As for speed, that should be incorporated gradually as well. Too fast too soon increases the chance of injury. Running workouts in the fall should be no faster than 80% of full speed before increasing in intensity as the season goes on. Workouts should not be at 95% of full speed until preparing for championship races.

As for cross-training, it’s just a good idea for the master’s athlete to get in a quality workout that doesn’t require pounding. So a long bicycle ride could replace a cardio run for the 400 hurdler, and some time doing speed work on an exercise bike could replace a sprint workout for the sprint hurdler. If a pool is available, then swimming workouts can serve as excellent replacements for running workouts. The aim is to cross-train in such a way that decreases impact. So playing basketball or soccer wouldn’t be a good idea.

Work around work

For  master’s athletes, it’s important to develop a training program that makes allowances for their work schedule. With the athlete I was working with last year, his work schedule and travel schedule didn’t allow him to train more than four days a week, so we targeted certain workouts – usually two per week – as being the ones that he had to do. We used these workouts to mark progress and to let us know what we needed to work on. Other workouts could be replaced with cross training, a cardio run, or something similar to keep the body moving. For me, once the hurdle workouts were being incorporated into the training regimen, then one day a week had to be a hurdle workout. Too much time away from the rhythm development necessary to compete effectively could make all other progress pointless. Because if a hurdler isn’t ready to hurdle, it doesn’t matter how strong, fit, or fast he or she is otherwise.

Ice ice baby

What’s true for younger athletes is even truer for master’s athletes.
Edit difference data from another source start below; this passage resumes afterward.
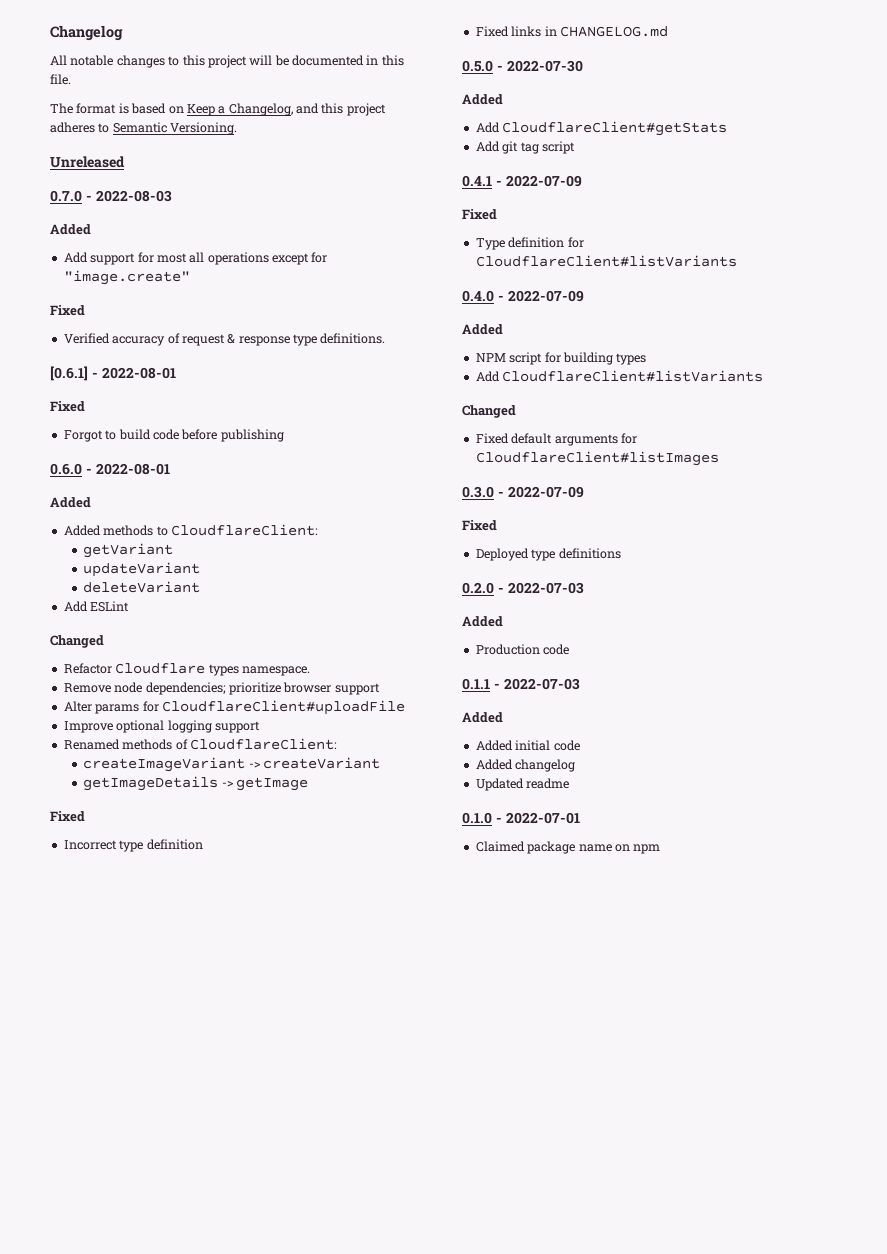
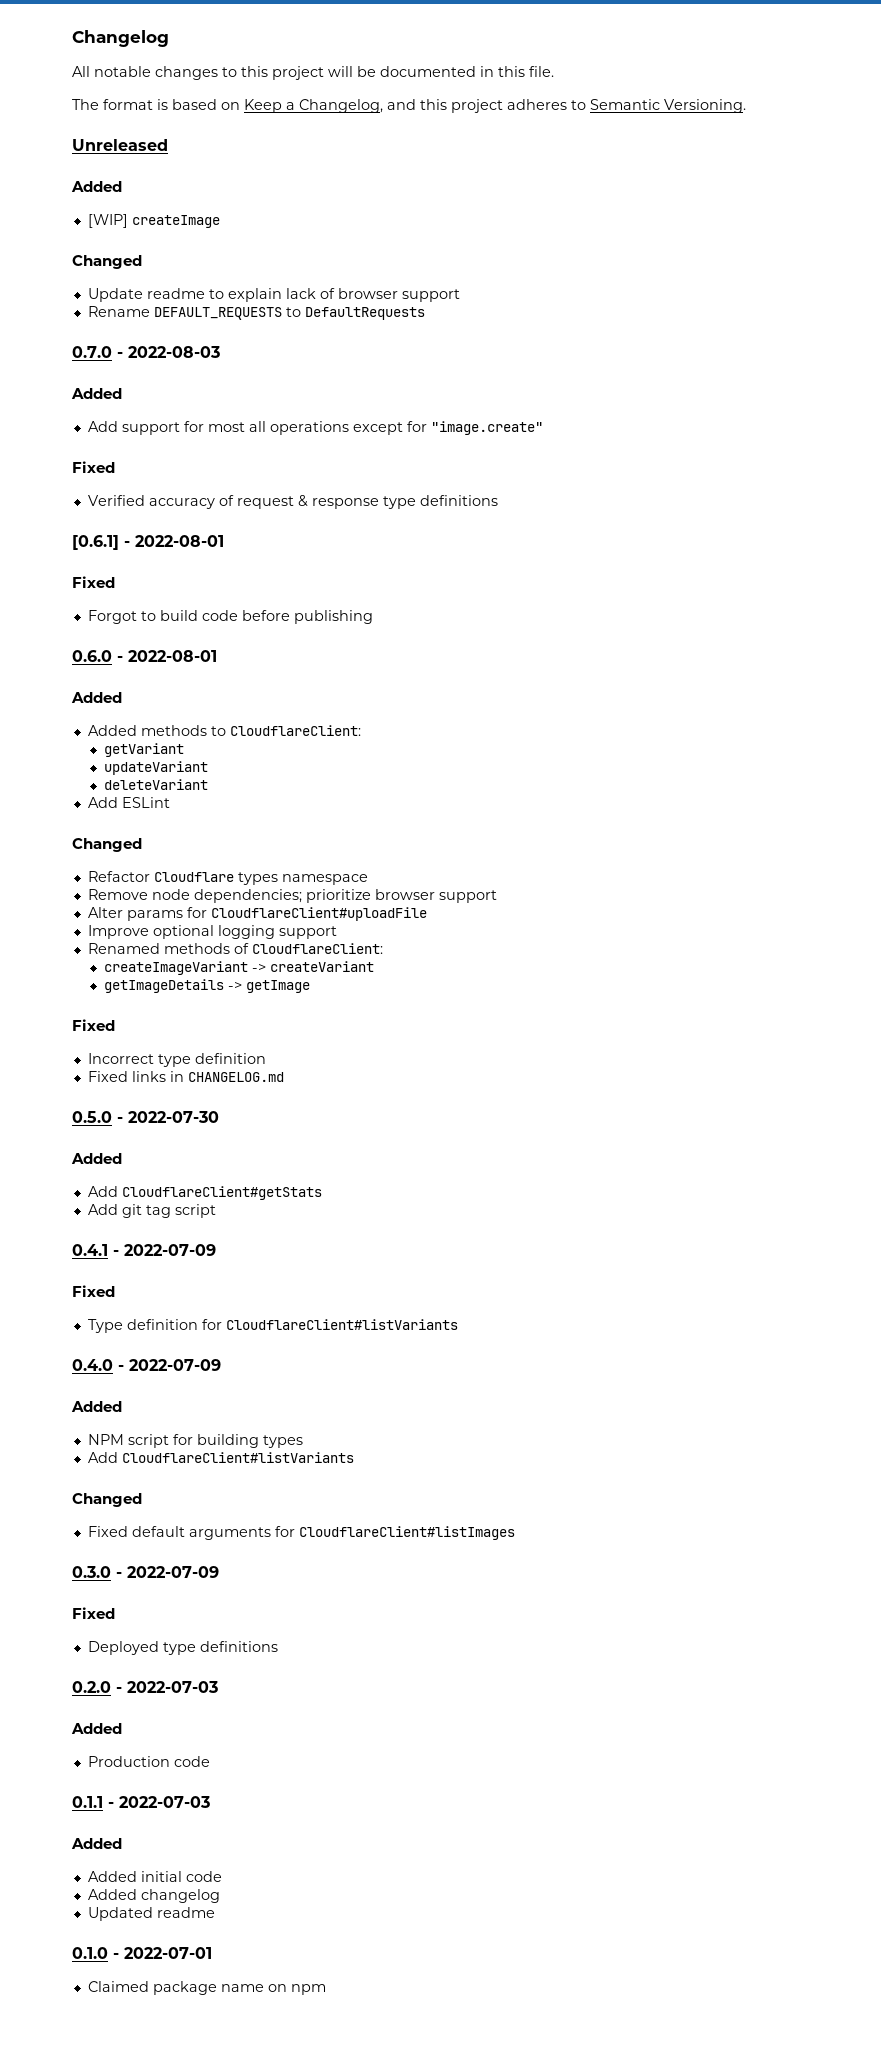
  Unreleased
+ Added
+ [WIP] createImage
+ Changed
+ Update readme to explain lack of browser support
+ Rename DEFAULT_REQUESTS to DefaultRequests
- Verified accuracy of request & response type definitions.
+ Verified accuracy of request & response type definitions
- Refactor Cloudflare types namespace.
+ Refactor Cloudflare types namespace

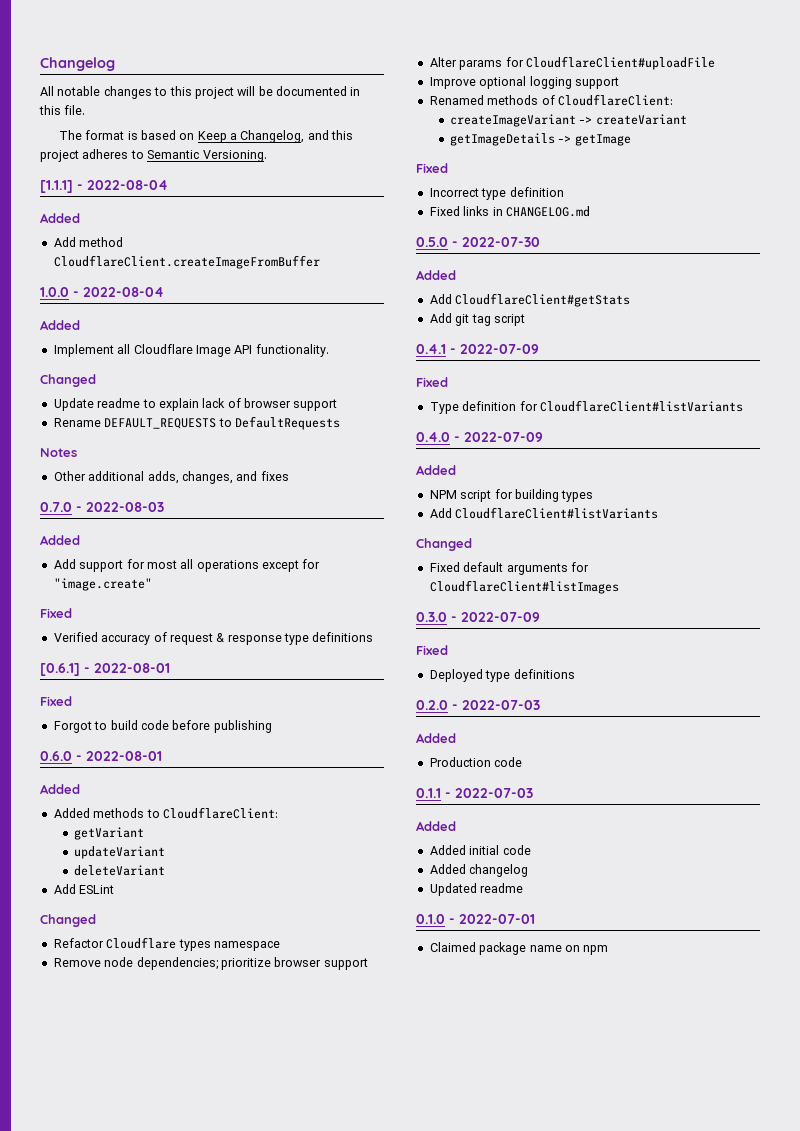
- Unreleased
+ [1.1.1] - 2022-08-04
  Added
- [WIP] createImage
+ Add method CloudflareClient.createImageFromBuffer
+ 1.0.0 - 2022-08-04
+ Added
+ Implement all Cloudflare Image API functionality.
+ Notes
+ Other additional adds, changes, and fixes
Ice is not a cure-all, but it is still the most effective means of injury preventative body maintenance. Know your body, and know which muscles need to be iced, and ice them after every workout, not just when you actually feel pain.

Conclusion

Hopefully these helpful hints will give the master’s athletes out there some guidance in devising a training plan that fits your lifestyle and your goals. Happy hurdling to all of you!